Joseph Roumanille was the son of Jean-Denis Roumanille and Pierrette Piquet. He studied at the nearby collège (junior highschool) of Tarascon (Bouches-du-Rhône) from 1834. After working as clerc de notaire in the same town from 1836 to 1839, Roumanille published his first verses in the Écho du Rhône. He then worked as a teacher in Nyons (Drôme), and later at the Dupuy collège in Avignon. When Roumanille was a teacher at Avignon, he discovered the genius of Frédéric Mistral, one of his pupils, and together they began what later became the Félibrean movement.

He married Rose-Anaïs Gras, sister of Provençal poet and novelist Félix Gras.
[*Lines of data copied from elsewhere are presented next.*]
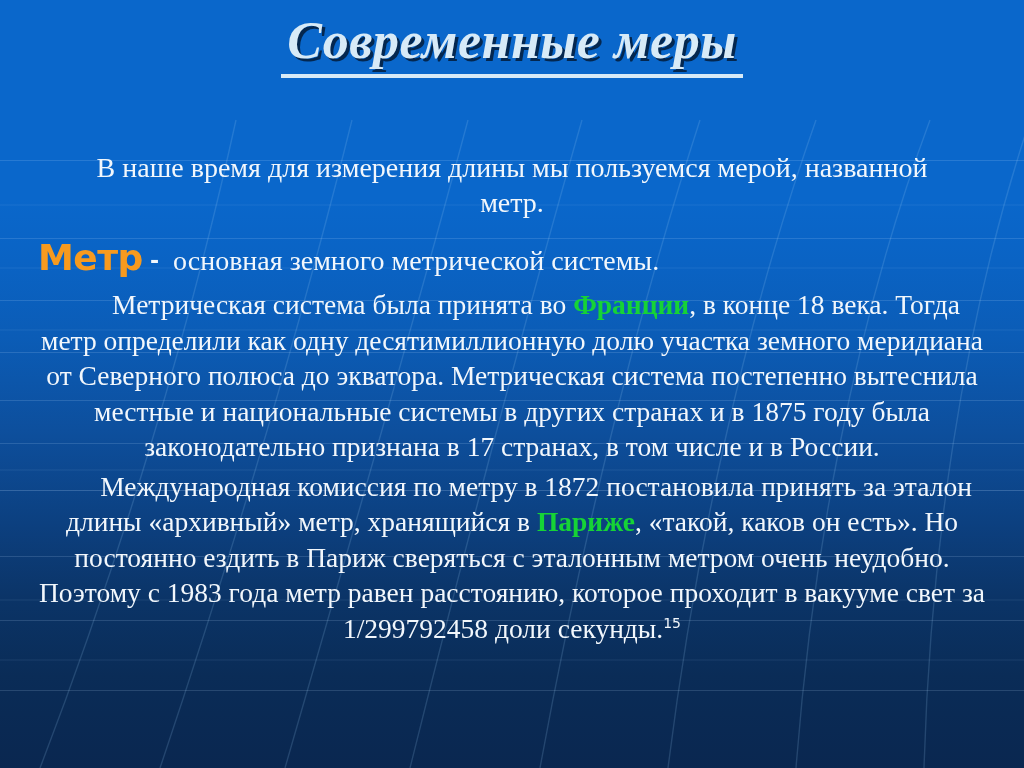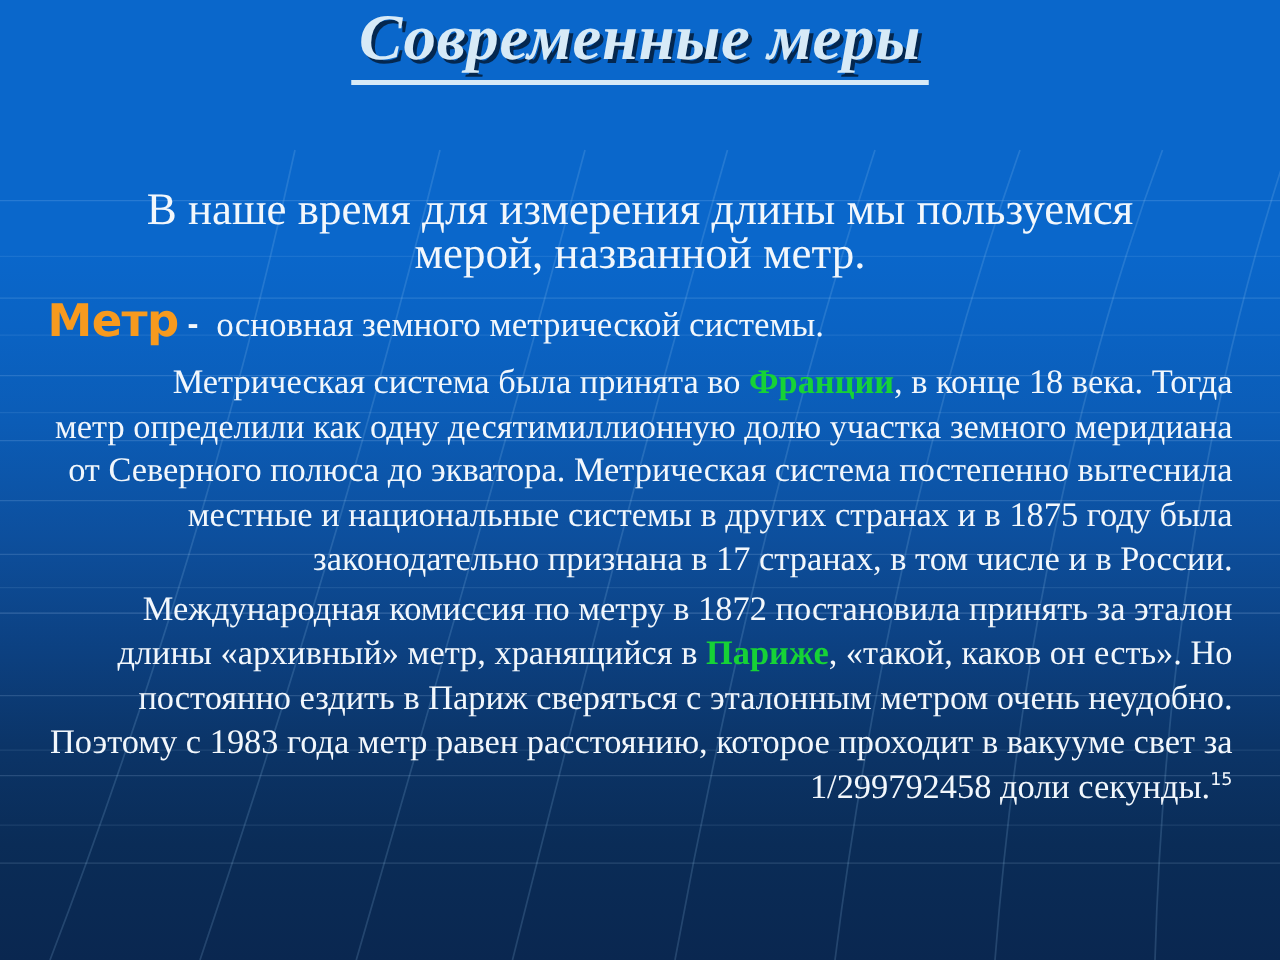--- a/index.html
+++ b/index.html
@@ -56,7 +56,7 @@
   
   .title {
     position: absolute;
-    top: 0;
+    top: 10px;
     left: 0;
     width: 100%;
     text-align: center;

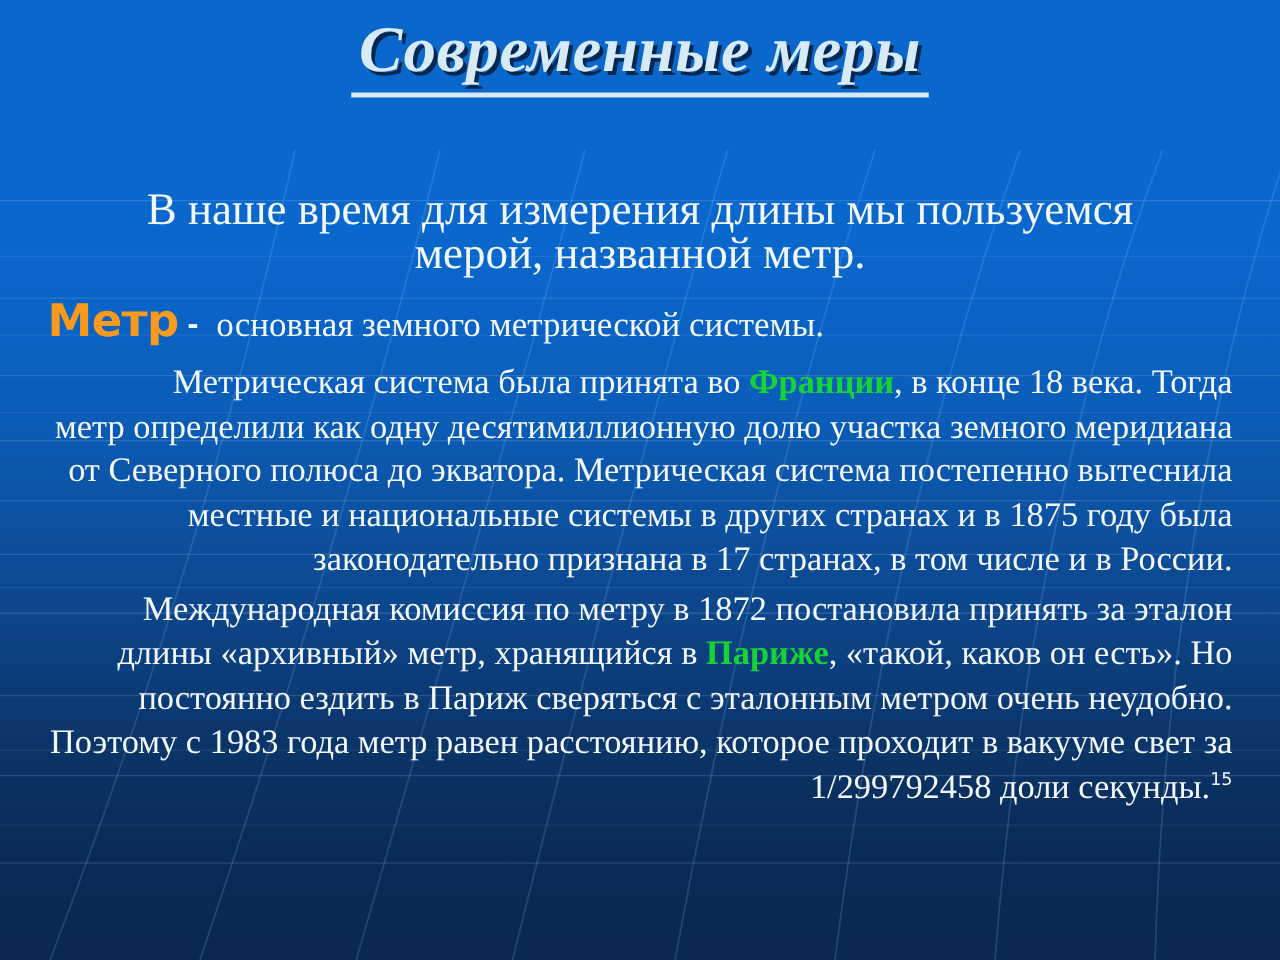--- a/index.html
+++ b/index.html
@@ -87,7 +87,7 @@
 
   .intro {
     text-align: center;
-    font-size: 36px;
+    font-size: 28px;
     line-height: 35px;
     margin: 0 0 20px 0;
     padding: 0 26px;

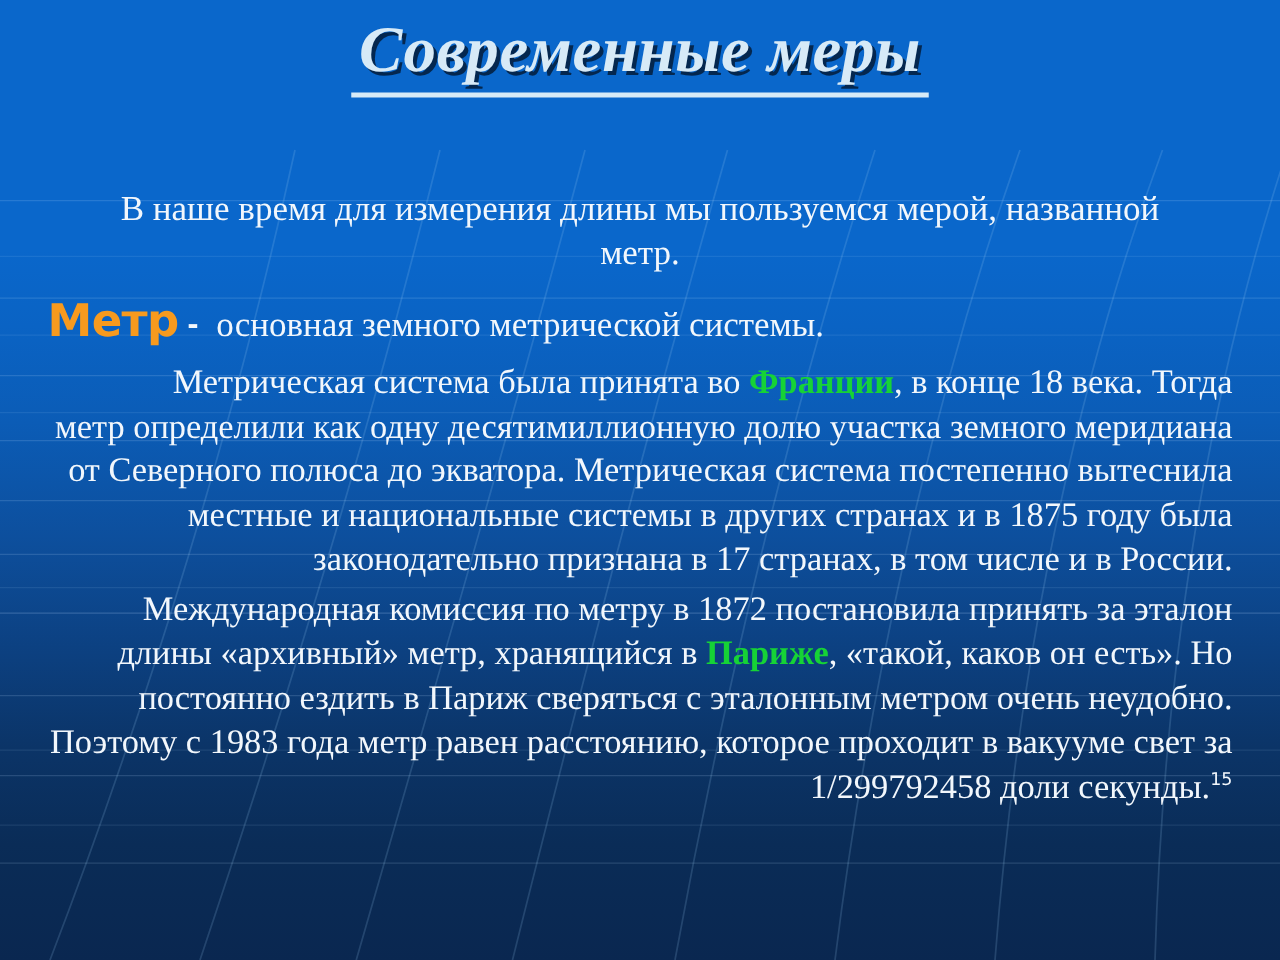--- a/index.html
+++ b/index.html
@@ -117,7 +117,7 @@
   p.para {
     margin: 0 0 4px 0;
     text-indent: 48px;
-    text-align: right;
+    text-align: center;
     font-size: 27.5px;
     line-height: 35.5px;
   }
In 1888, Roumanille succeeded Frédéric Mistral to become 2nd Capoulie of the Félibrige, an association devoted to the Provençal language and Provençal literature. He died in Avignon in the morning of 24 May 1891. His funeral was held on 26 May in Avignon and he was buried in Saint-Rémy-de-Provence Cemetery, in the same grave as his parents.

==Works==
In 1847 Roumanille published a volume of verse called Li Marbarideto and in 1851 another entitled Li Sounjarello. In 1852 along with Mistral and Anselme Mathieu he edited a collection of Provençal verse called Li Prouvençalo. In 1853 he wrote a dissertation on Provençal spelling. The complete edition of his works includes Lis oubreto en vers, Lis oubreto en proso, Li capelan, Li conte prouvençau e li cascareleto, Li nouvé, Lis entarrochin and Letters. His writing is wholesome and simple, reflecting the country folk of the region.